As an England Athletics running coach and expert running writer, Lily Canter knows how to keep herself race-ready. She said: “What is an issue for runners is if they run and do nothing else. If they don’t do strength and conditioning, that’s when they’re likely to get problems either in the muscles or in the joints. When people say ‘oh, I’ve got a dodgy hip or dodgy knees,’ that comes from a lack of strength training.
“There’s so many, and it depends on your mobility. Squats, lunges, donkey kicks, anything that works your glutes, hamstrings and quads.”
All of those exercises are bodyweight variations, so you don’t need a gym to execute them effectively. Our guides on how to do squats and how to do lunges are great places to start. However, Canter has an ace exercise that we bet you’re probably not doing regularly: calf raises.
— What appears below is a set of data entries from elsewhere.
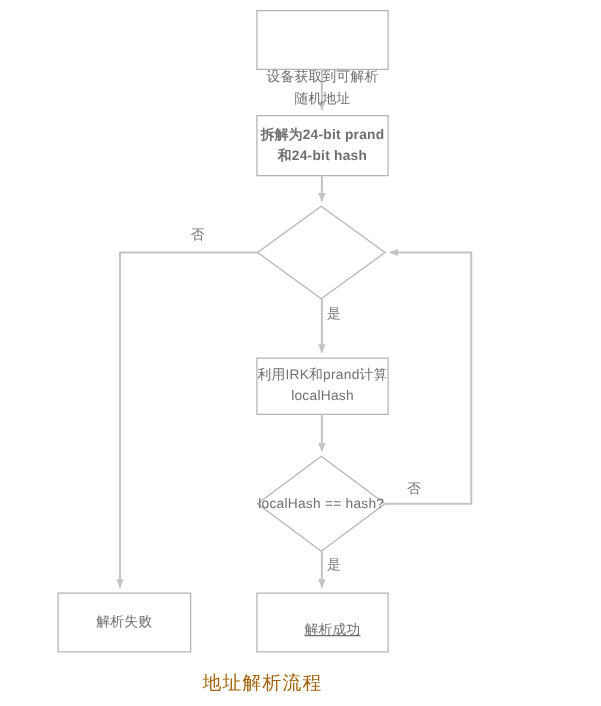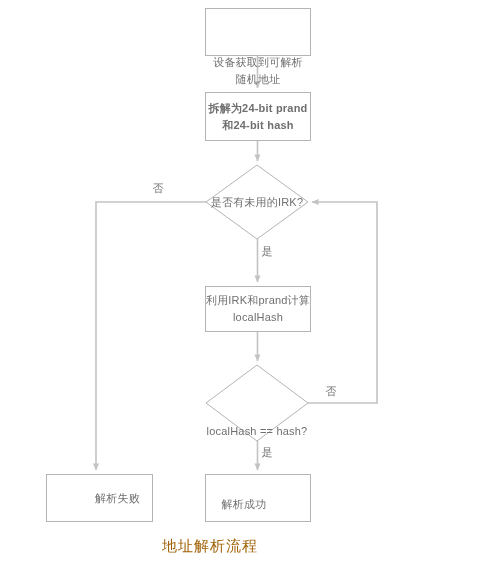--- a/index.html
+++ b/index.html
@@ -118,7 +118,6 @@
   <div class="node-text" style="left:205px; top:92px; width:106px; height:49px;font-weight:bold;">拆解为24-bit prand
 和24-bit hash</div>
 
-  <div class="node-text" style="left:197px; top:190px; width:120px; height:24px;">是否有未用的IRK?</div>
 
   <div class="node-text" style="left:205px; top:286px; width:106px; height:46px;">利用IRK和prand计算
 localHash</div>

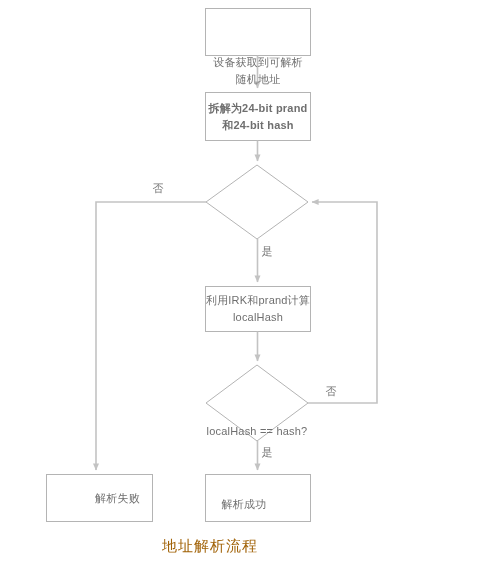--- a/index.html
+++ b/index.html
@@ -122,7 +122,7 @@
   <div class="node-text" style="left:205px; top:286px; width:106px; height:46px;">利用IRK和prand计算
 localHash</div>
 
-  <div class="node-text" style="left:197px; top:391px; width:120px; height:24px;margin-top:28px;">localHash == hash?</div>
+  <div class="node-text" style="left:197px; top:391px; width:120px; height:24px;">localHash == hash?</div>
 
   <div class="node-text" style="left:64px; top:474px; width:107px; height:48px;">解析失败</div>
 

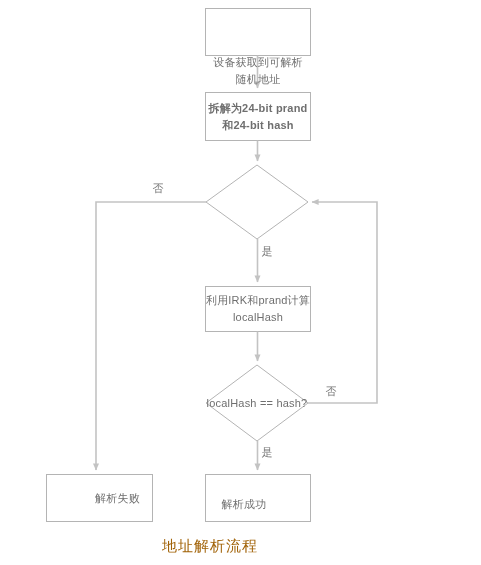--- a/index.html
+++ b/index.html
@@ -124,7 +124,7 @@
 
   <div class="node-text" style="left:197px; top:391px; width:120px; height:24px;">localHash == hash?</div>
 
-  <div class="node-text" style="left:64px; top:474px; width:107px; height:48px;">解析失败</div>
+  <div class="node-text" style="left:46px; top:474px; width:107px; height:48px;">解析失败</div>
 
   <div class="node-text" style="left:191px; top:474px; width:106px; height:60px;">解析成功</div>
 

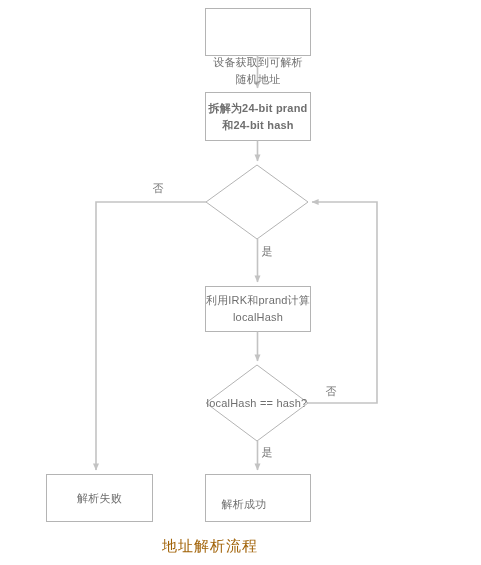--- a/index.html
+++ b/index.html
@@ -126,7 +126,7 @@
 
   <div class="node-text" style="left:46px; top:474px; width:107px; height:48px;">解析失败</div>
 
-  <div class="node-text" style="left:191px; top:474px; width:106px; height:60px;">解析成功</div>
+  <div class="node-text" style="left:213px; top:474px; width:106px; height:60px;text-decoration:underline;">解析成功</div>
 
   <div class="edge-label" style="left:151px; top:182px; width:14px;">否</div>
“People get quite tight calves, so calf raises can be a good one as well. Quite a lot of people say they have a pain in their calf, and it’s just because that muscle isn’t strong enough.”
Canter says runners who get pain in their calf need to strengthen the muscle on a regular basis. Fortunately, you don’t need a gym for this. “Calf raises can be good because you just need a sidewalk, or some low object at home.”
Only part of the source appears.